To do:
Each entry below must come back exactly as written, without its pictures.

───── Exercise data ─────

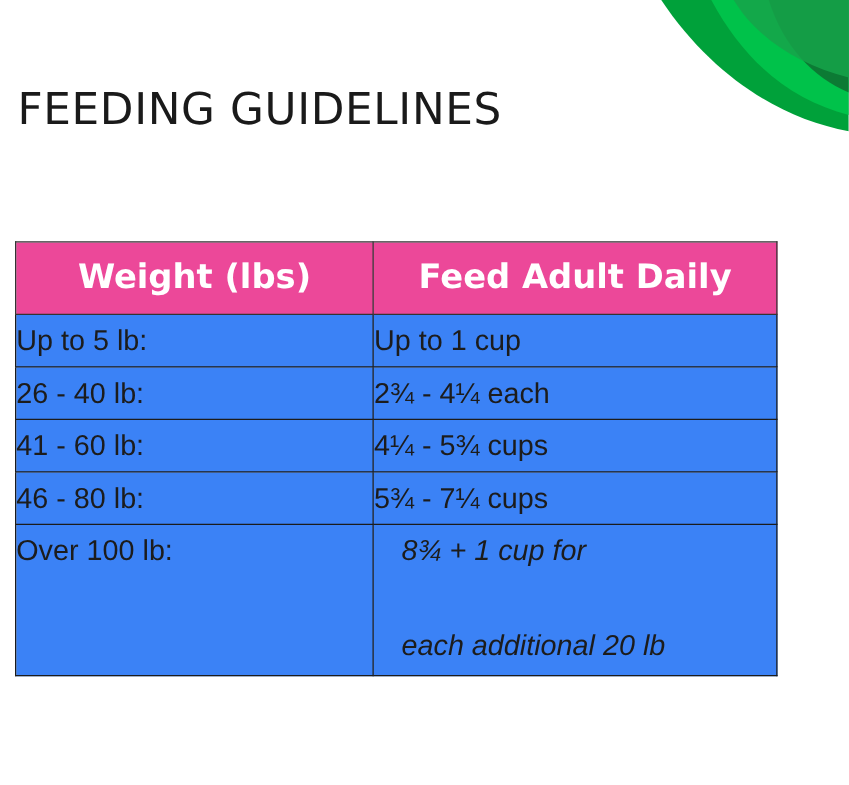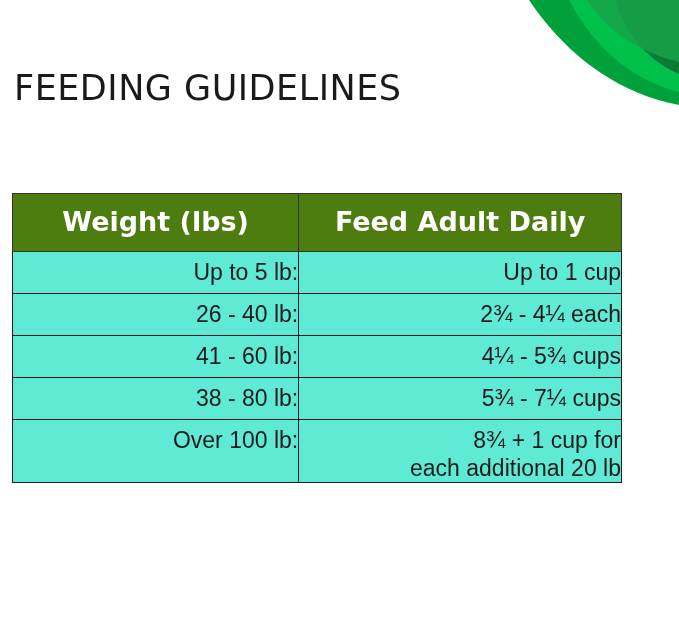"Weight (lbs)" .guidelines-table th { background: #4d7c0f -> #ec4899 }
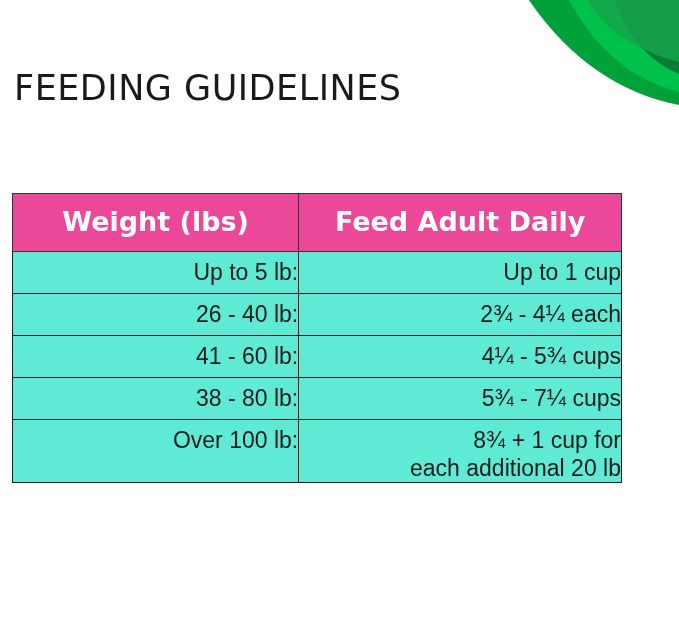"Up to 5 lb:" .guidelines-table td { background: #5eead4 -> #3b82f6; text-align: right -> left }
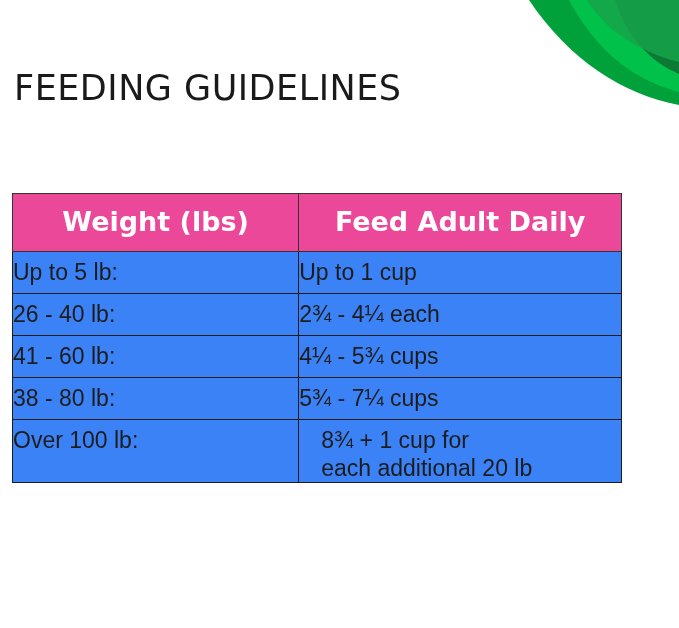"38 - 80 lb:" td { text: 38 -> 46 }
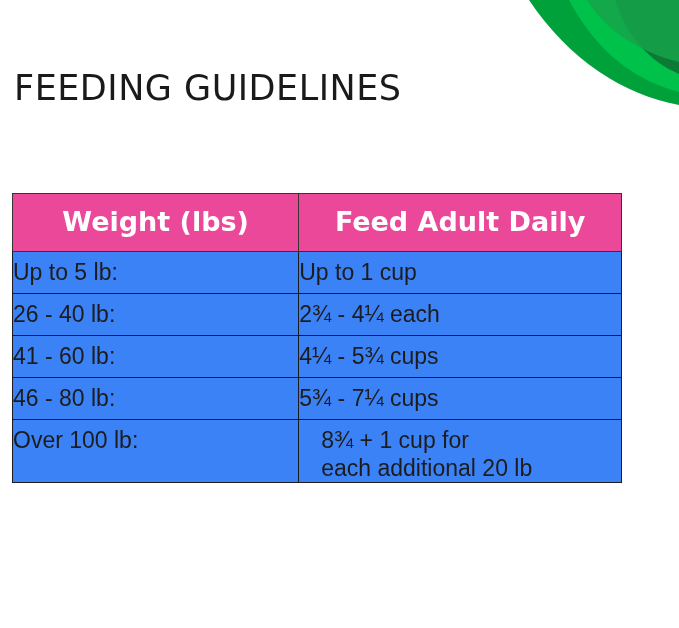"Over 100 lb:" .guidelines-table tr:last-child td { padding-bottom: 0 -> 10px }
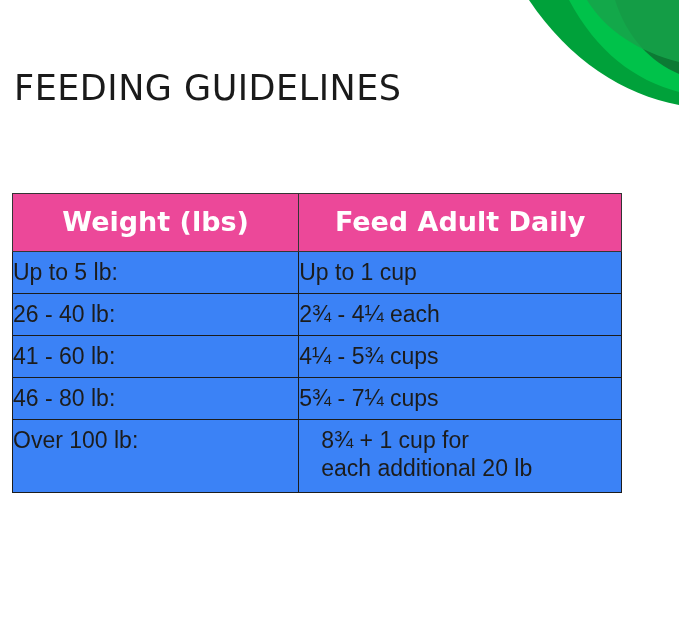"8¾ + 1 cup for" .cell-multi { font-style: none -> italic }
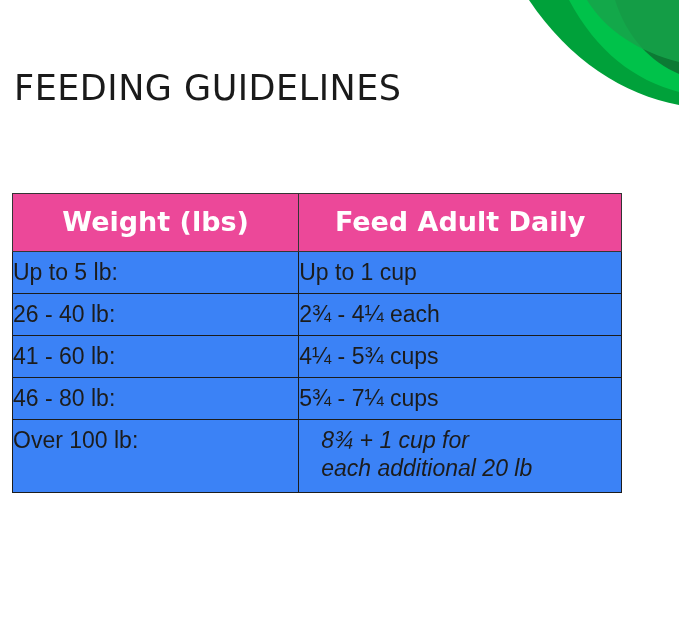"each additional 20 lb" .cell-multi .line2 { margin-top: none -> 48px }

─────

Solution to this problem:
"Weight (lbs)" .guidelines-table th { background: #4d7c0f -> #ec4899 }
"Up to 5 lb:" .guidelines-table td { background: #5eead4 -> #3b82f6; text-align: right -> left }
"38 - 80 lb:" td { text: 38 -> 46 }
"Over 100 lb:" .guidelines-table tr:last-child td { padding-bottom: 0 -> 10px }
"8¾ + 1 cup for" .cell-multi { font-style: none -> italic }
"each additional 20 lb" .cell-multi .line2 { margin-top: none -> 48px }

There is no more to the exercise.